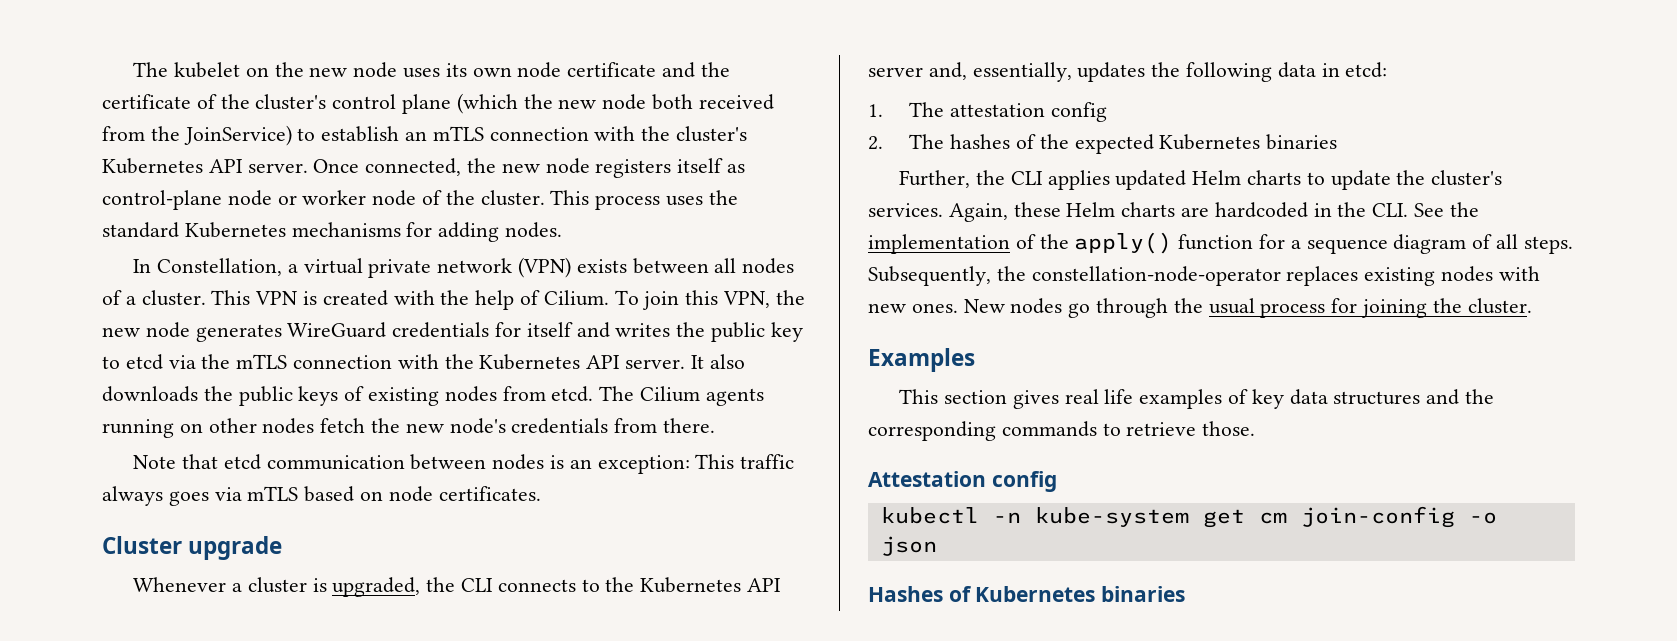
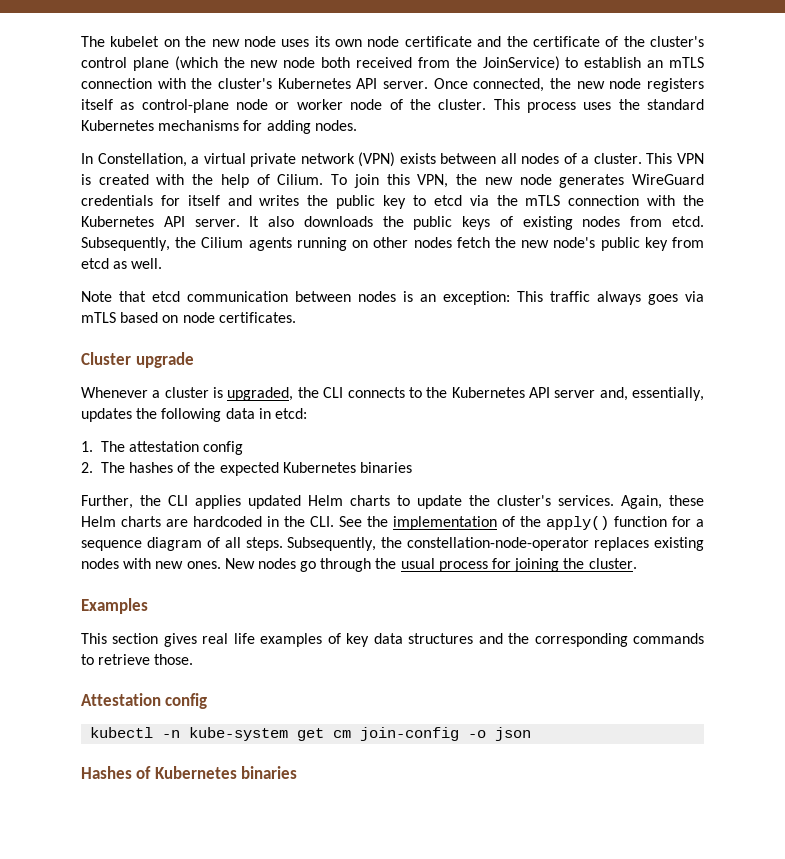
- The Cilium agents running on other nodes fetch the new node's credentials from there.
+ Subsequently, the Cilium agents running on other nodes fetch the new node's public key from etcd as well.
...
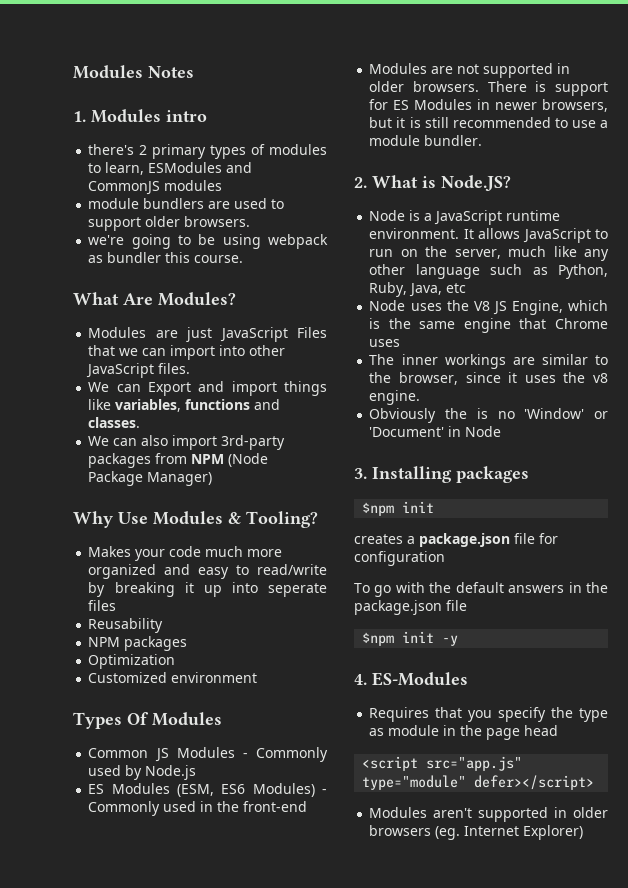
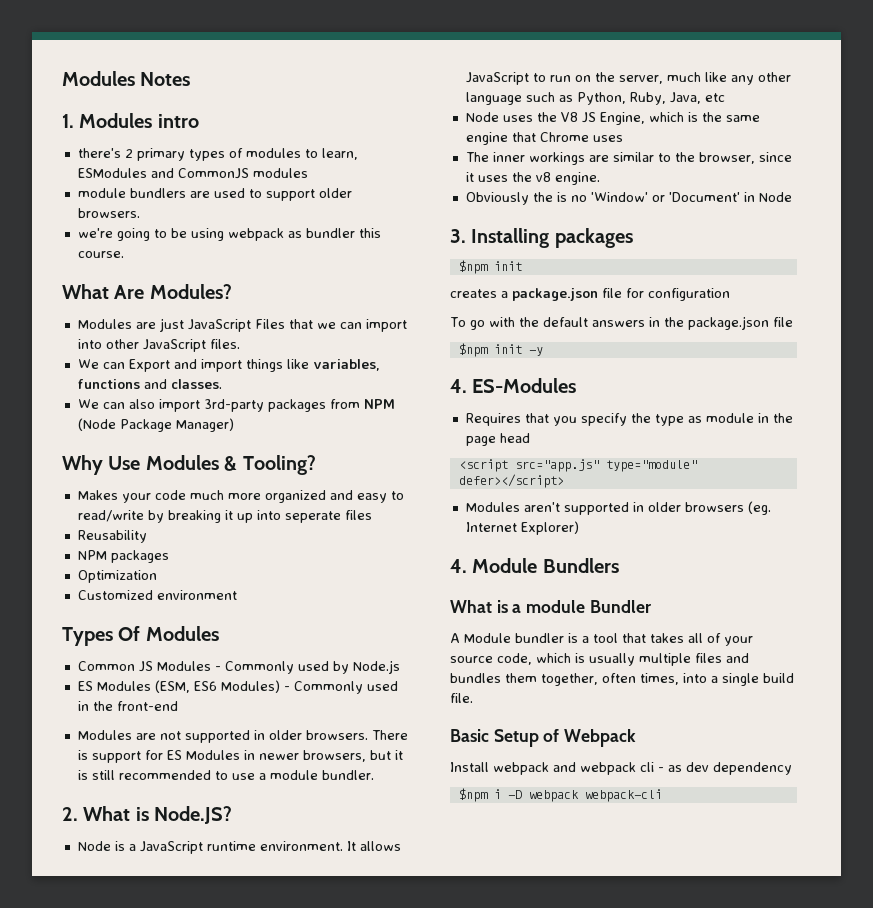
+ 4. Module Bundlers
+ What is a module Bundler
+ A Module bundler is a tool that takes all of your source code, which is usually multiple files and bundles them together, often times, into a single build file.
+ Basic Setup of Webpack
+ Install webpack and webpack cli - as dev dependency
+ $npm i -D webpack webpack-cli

__Task to carry out__.
Set down, unchanged, only those lines above that fall between the line with "4. Module Bundlers" and the line with "Setup of Webpack", the two end lines included.

__Result of the task__.
+ 4. Module Bundlers
+ What is a module Bundler
+ A Module bundler is a tool that takes all of your source code, which is usually multiple files and bundles them together, often times, into a single build file.
+ Basic Setup of Webpack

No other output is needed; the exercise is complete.